Yahudiler Mazlum mu Suçlu mu? -4: Yahudilik ve Mısır’dan Kaçış: Altın Dönem
Prof.Dr. Celalettin Yavuz Güvenlik Politikaları Uzmanı, Kasım 2023
Hz. İbrahim, oğlu İshak ve torunu Yakup gibi üç İbrani atasından sonra Yakup’un 12 oğlundan Yusuf Mısır’a giderek Mısır sarayında yüksek mevkilere geldi. Ken’an’da tekrar yaşanan kuraklık ve kıtlık üzerine kardeşleri ve aileleri Yusuf’un himayesinde Mısır’a yerleşip çoğaldılar. Tevrat’a göre 400-430 yılı kapsayan bu sürede İsrailoğulları 12 kabilelik bir topluma ulaştılar.

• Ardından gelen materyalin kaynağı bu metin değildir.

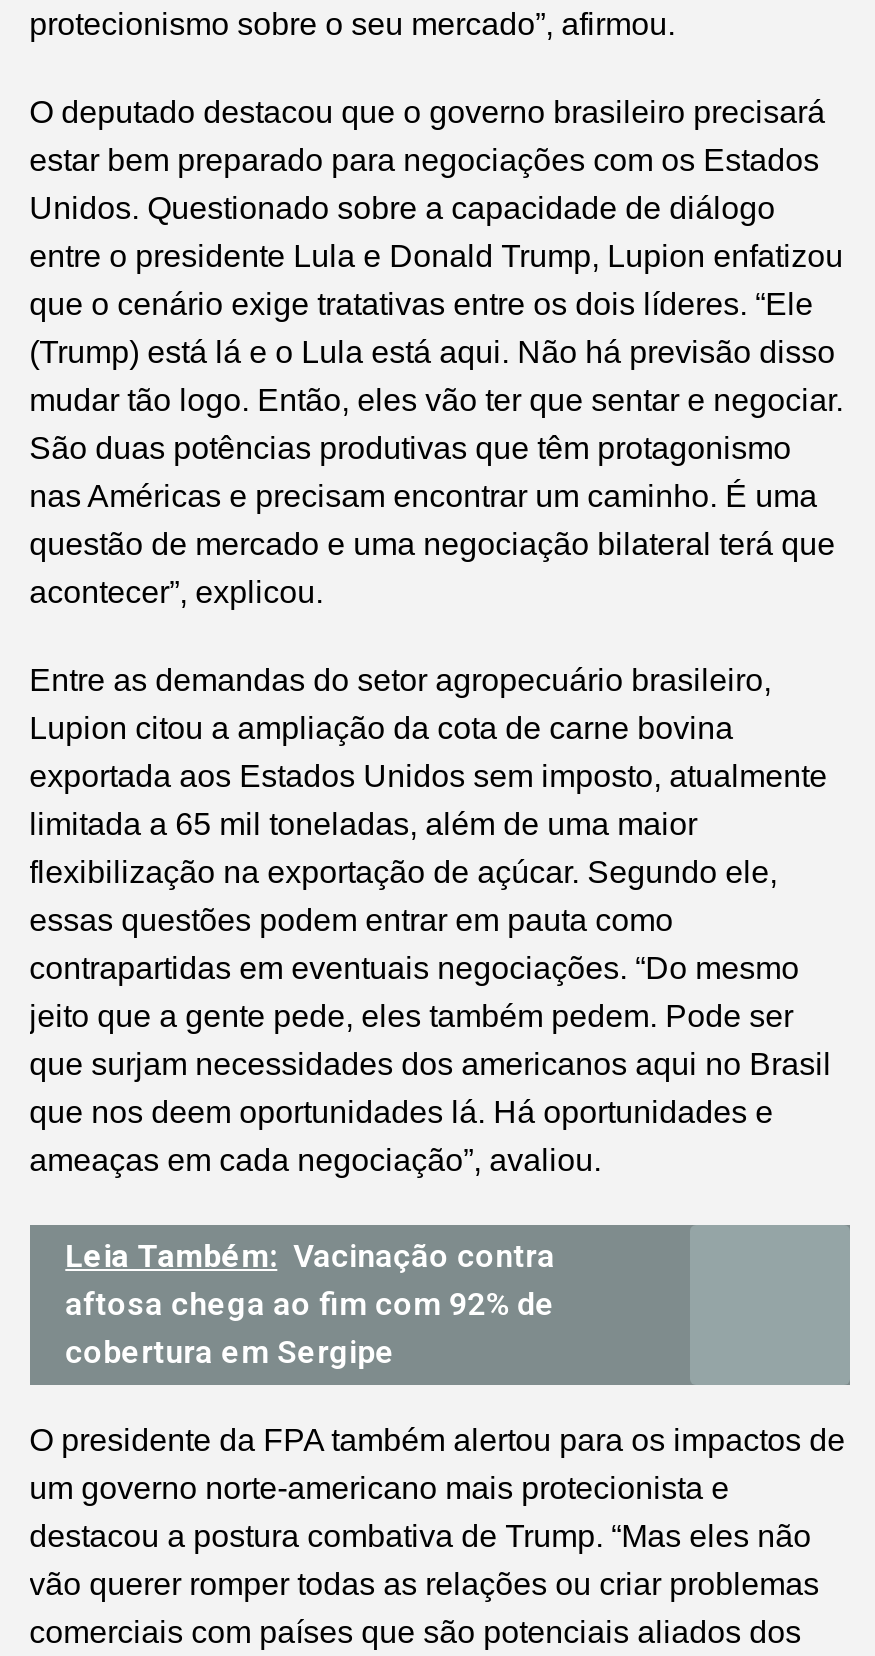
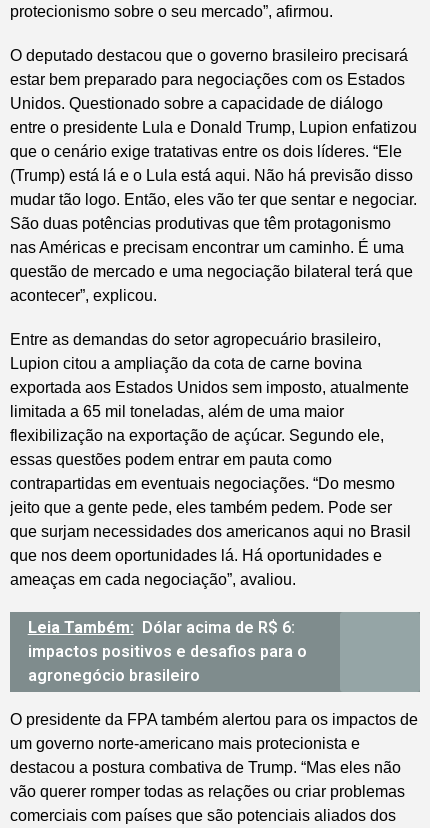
- Leia Também: Vacinação contra
- aftosa chega ao fim com 92% de
- cobertura em Sergipe
+ Leia Também: Dólar acima de R$ 6:
+ impactos positivos e desafios para o
+ agronegócio brasileiro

Hz. Musa – On Emir – Yeşaya – Ken’an Diyarına Geri Dönüş
Bir görüşe göre MÖ XIII’ncü, bir diğer görüşe göre MÖ XV’nci yüzyılda, Levi soyundan gelen Hz. Musa döneminde Kızıldeniz’den mucizevi şekilde geçmek suretiyle Mısır’dan çıkıldı ve ardından da Sina dağına ulaşıldı. Burada İsrail Tanrısı Yahve tarafından Hz. Musa’ya vahyedilen Tevrat vasıtasıyla İsrailoğullarının yalnızca İsrail Tanrısı’na itaat edip Tevrat kurallarına göre yaşamaları istendi. Böylece Tanrı’nın has kavmi (seçilmiş kavim) olarak ataları Hz. İbrahim’e vaat edilen Ken‘an diyarında yerleşme fırsatı verildi.

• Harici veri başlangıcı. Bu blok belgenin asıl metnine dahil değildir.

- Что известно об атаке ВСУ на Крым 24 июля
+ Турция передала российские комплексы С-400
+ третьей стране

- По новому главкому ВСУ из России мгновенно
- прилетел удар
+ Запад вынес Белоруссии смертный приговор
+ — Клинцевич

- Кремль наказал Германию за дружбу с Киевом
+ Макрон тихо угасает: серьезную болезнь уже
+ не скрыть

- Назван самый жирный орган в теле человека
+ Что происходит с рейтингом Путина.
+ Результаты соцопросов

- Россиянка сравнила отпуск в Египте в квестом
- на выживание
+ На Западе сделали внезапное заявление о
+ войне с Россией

Yahudilerin tarihinde “Tanrı ile ahidleşme” olarak belirlenen bu dönem İsrailoğulları tarihinin ikinci dönüm noktası da olarak da bilinir. Ancak Hz. Musa’nın Allah’ın ahid sözleri (10 Emir) yazılı levhaları almak maksadıyla Sina Dağı’na çıkarak 40 gün kaldığı sırada İsrailoğulları, altından buzağı heykeli yaparak buna tapınmaya başlamışlar, Musa’ya isyan etmişlerdi. İsrail Tanrısı’na karşı geldikleri için de vaat edilen topraklar yerine 40 yıl süreyle çölde kalmışlardı.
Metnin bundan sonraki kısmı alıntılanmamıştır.